Datasette’s plugin system makes it easy to enhance Datasette with additional functionality.


datasette-cluster-map is the original Datasette plugin, described in Datasette plugins, and building a clustered map visualization.

The plugin works against any table with latitude and longitude columns. It can load over 100,000 points onto a map to visualize the geographical distribution of the underlying data.


datasette-vega exposes the powerful Vega charting library, allowing you to construct line, bar and scatter charts against your data and share links to your visualizations.


datasette-auth-github adds an authentication layer to Datasette. Users will have to sign in using their GitHub account before they can view data or interact with Datasette. You can also use it to restrict access to specific GitHub users, or to members of specified GitHub organizations or teams.


datasette-json-html renders HTML in Datasette’s table view driven by JSON returned from your SQL queries. This provides a way to embed images, links and lists of links directly in Datasette’s main interface, defined using custom SQL statements.


datasette-jellyfish exposes custom SQL functions for a range of common fuzzy string matching functions, including soundex, porter stemming and levenshtein distance. It builds on top of the Jellyfish Python library.


datasette-doublemetaphone by Matthew Somerville adds custom SQL functions for applying the Double Metaphone fuzzy “sounds like” algorithm.


datasette-jq adds a custom SQL function for filtering and transforming values from JSON columns using the jq expression language.

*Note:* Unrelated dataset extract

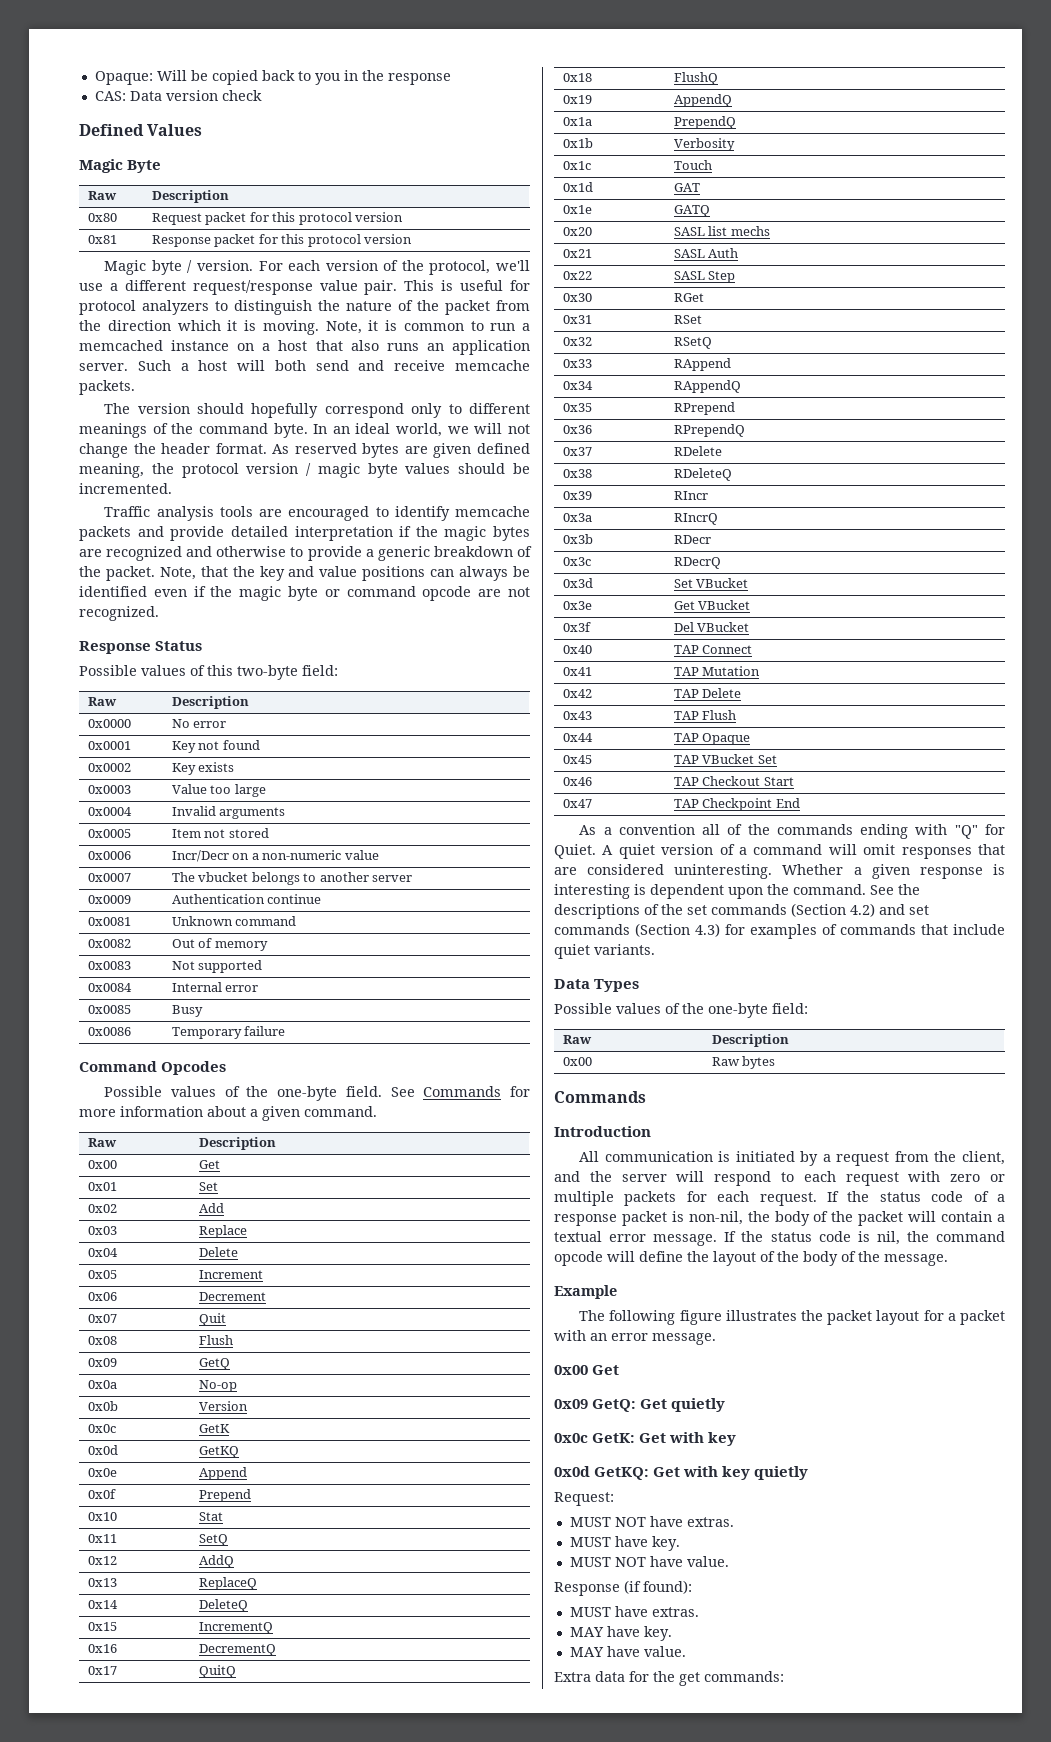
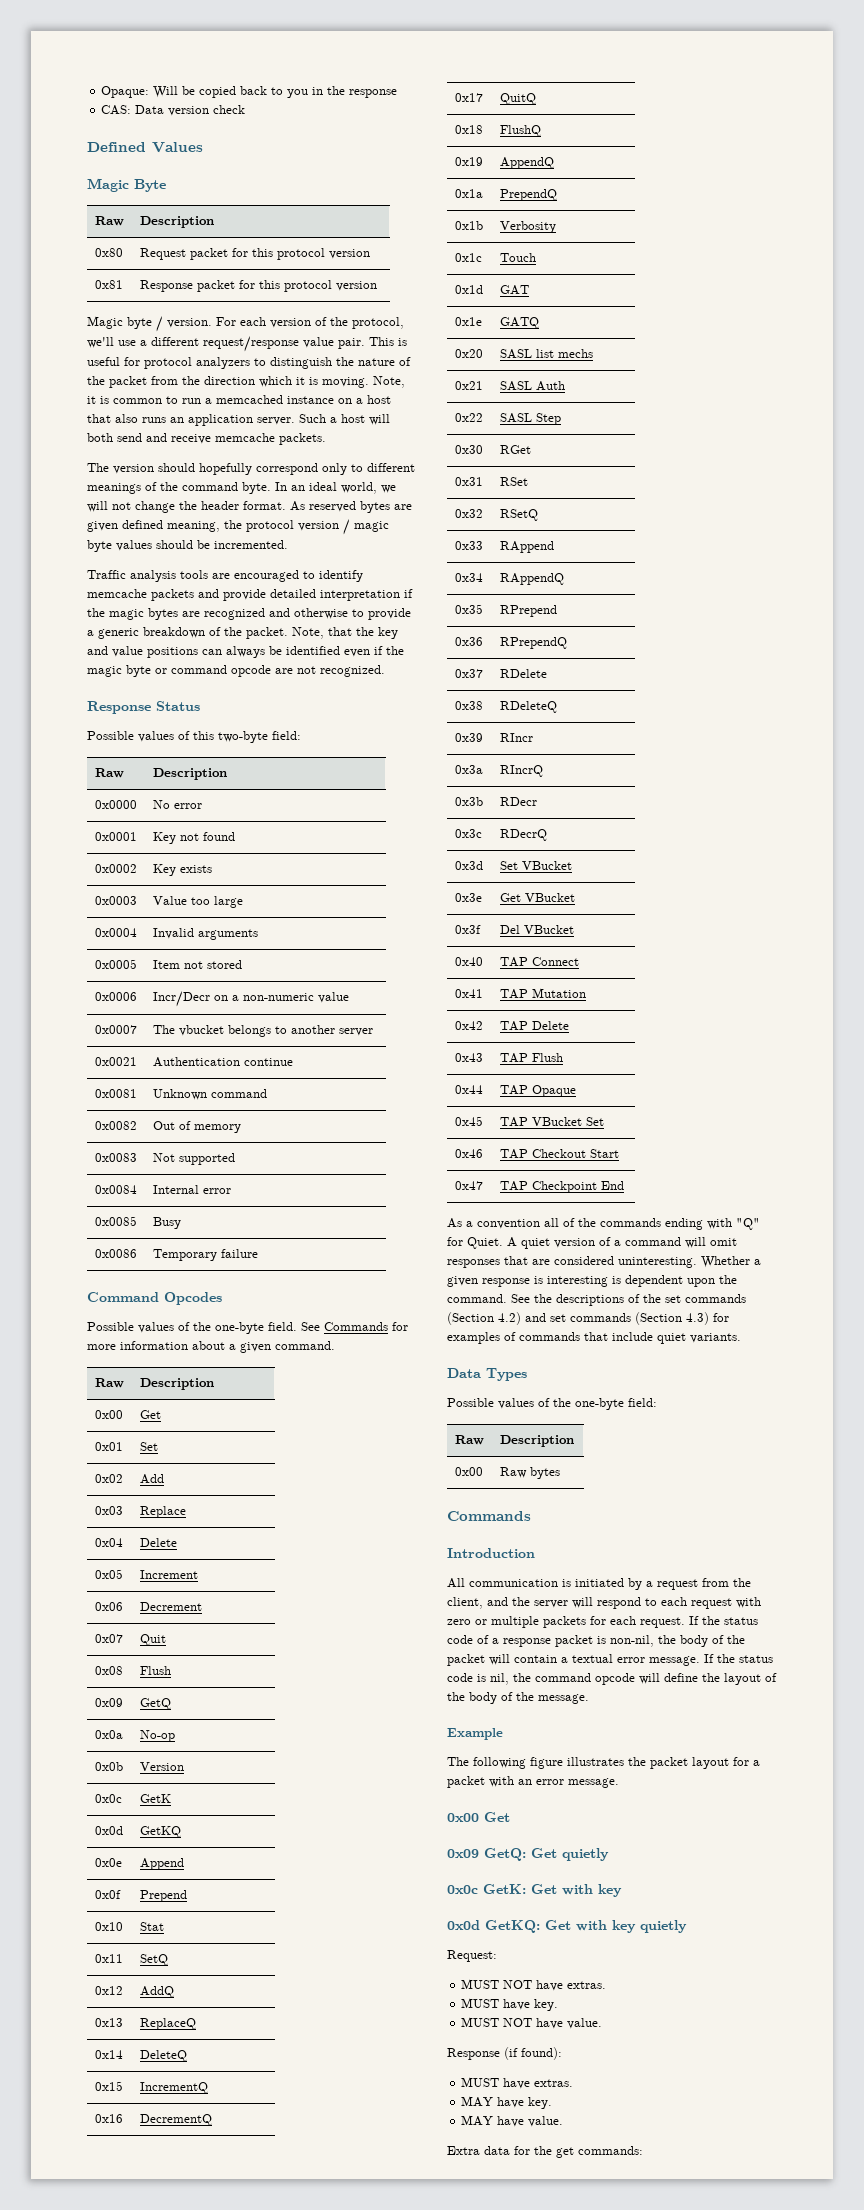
[87,895,131,904] 0x0009 -> [94,1057,137,1066] 0x0021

datasette-render-images works with SQLite tables that contain binary image data in BLOB columns. It converts any images it finds into data-uri image elements, allowing you to view them directly in the Datasette interface.


datasette-render-binary renders binary data in a slightly more readable fashion: it shows ASCII characters as they are, and shows all other data as monospace octets. Useful as a tool for exploring new unfamiliar databases as it makes it easier to spot if a binary column may contain a decipherable binary format.


datasette-pretty-json seeks out JSON values in Datasette’s table browsing interface and pretty-prints them, making them easier to read.


datasette-haversine provides a SQL haversine() function which can calculate the haversine distance between two geographical points. You can then sort by this distance to find records closest to a specified location.

select haversine(lat1, lon1, lat2, lon2, 'mi');


datasette-sqlite-fts4 provides search relevance ranking algorithms that can be used with SQLite’s FTS4 search module. You can read more about it in Exploring search relevance algorithms with SQLite.


datasette-bplist provides tools for working with Apple’s binary plist format embedded in SQLite database tables. If you use OS X you already have dozens of SQLite databases hidden away in your ~/Library folder that include data in this format - this plugin allows you to view the decoded data and run SQL queries against embedded values using a bplist_to_json(value) custom SQL function.


datasette-cors allows you to configure CORS headers for your Datasette instance. You can use this to enable JavaScript running on a whitelisted set of domains to make fetch() calls to the JSON API provided by your Datasette instance.